Larry: You didn’t start with drugs until the end. They weren’t the problem, they were the medicine. No. It was so you could control powerful men. Your addiction was having power over powerful men.
Molly: That’s really what you think?
Larry: No. I know it for sure.
So Sorkin.
Also so similar. To what her attorney Charlie Jaffey (Idris Elba) does. The men in the movie are there to suss out the real her—the her she keeps hidden. She even keeps it hidden from Charlie when she’s begging him to take her case. It’s up to him to suss out why he should.
See, Molly had a debt sheet (money gamblers owed her) worth millions, and she could have sold it but didn’t. She sold other things: her clothes, her car, but not this thing worth the most. Why? Because she couldn’t be sure how the buyers might collect—whose thumbs or legs might be broken. Whose lives might be ruined. She couldn’t do that. Because she’s a good person. So he has to take the case.

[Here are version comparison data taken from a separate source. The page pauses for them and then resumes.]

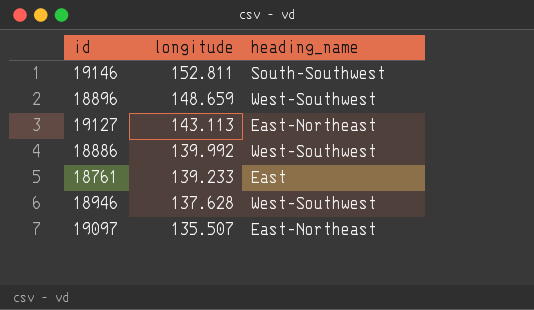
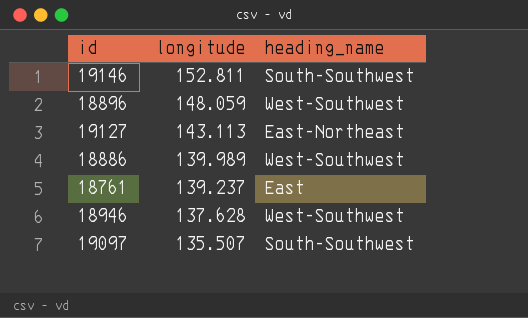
18896 | longitude: 148.659 -> 148.059
18886 | longitude: 139.992 -> 139.989
18761 | longitude: 139.233 -> 139.237
19097 | heading_name: East-Northeast -> South-Southwest

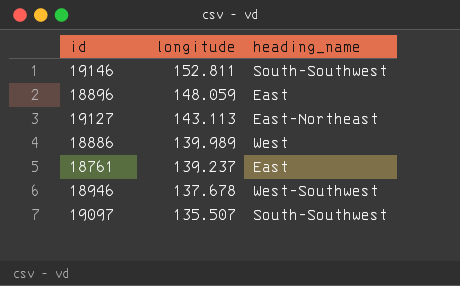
18896 | heading_name: West-Southwest -> East
18886 | heading_name: West-Southwest -> West
18946 | longitude: 137.628 -> 137.678

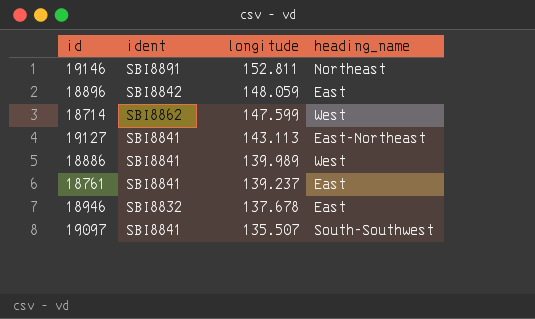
column ident | position: none -> 2
19146 | heading_name: South-Southwest -> Northeast
row 18714: none -> SBI8862 | 147.599 | West
18946 | heading_name: West-Southwest -> East

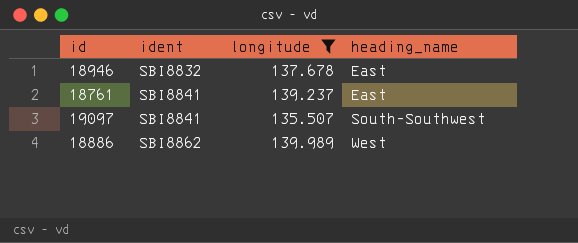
filter: none -> longitude <= 139.989
row order: longitude descending -> ident ascending
18886 | ident: SBI8841 -> SBI8862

Hell, she could’ve gotten a $1.5 million advance on a book deal if she’d only named the Hollywood names in her poker game, including, here, Mr. X (Michael Cera), whom everyone assumes is Tobey Maguire, and not just because he’s played by Cera. She couldn’t do that, either. She only named the names already in the public record. For which she got a $30k advance. Bit of a hit there.
Even to the feds, whose sphere she entered only because of the Russian mobsters and Wall Street execs and Ponzi schemers at her table, men who quickly gave up her name to save their own asses, she refuses to name names. “She’s got the winning lottery ticket,” Jaffey says, “and won’t cash it!” Because she has integrity. Because her name is her name. Because she’s a good person.
Except ... wouldn’t the world be better off if she had given up the Russians and Ponzi schemers? Don’t we want to see that? Them behind bars?
More, doesn’t this contradict what her father sussed out about her? Dad says she turned bad because she wants to control powerful men; Jaffey says she’s good because she won’t give up powerful men. The only way that’s not a contradiction is if she doesn’t give them up because she wants to maintain control over them; she wants to keep them in her back pocket and maintain some kind of hold over them. In which case, she’s hardly the good person Jaffey (and Sorkin) make her out to be.
#YouFirst
“Molly’s Game” was released last fall in the midst of the #MeToo movement, and many critics thought it was indicative of that movement: a powerful woman standing up for herself amid scummy men. But it’s actually the opposite of that movement. She has the goods on bad men and lets them off. She accuses no one. For all the words Sorkin gives her, he doesn’t give her those.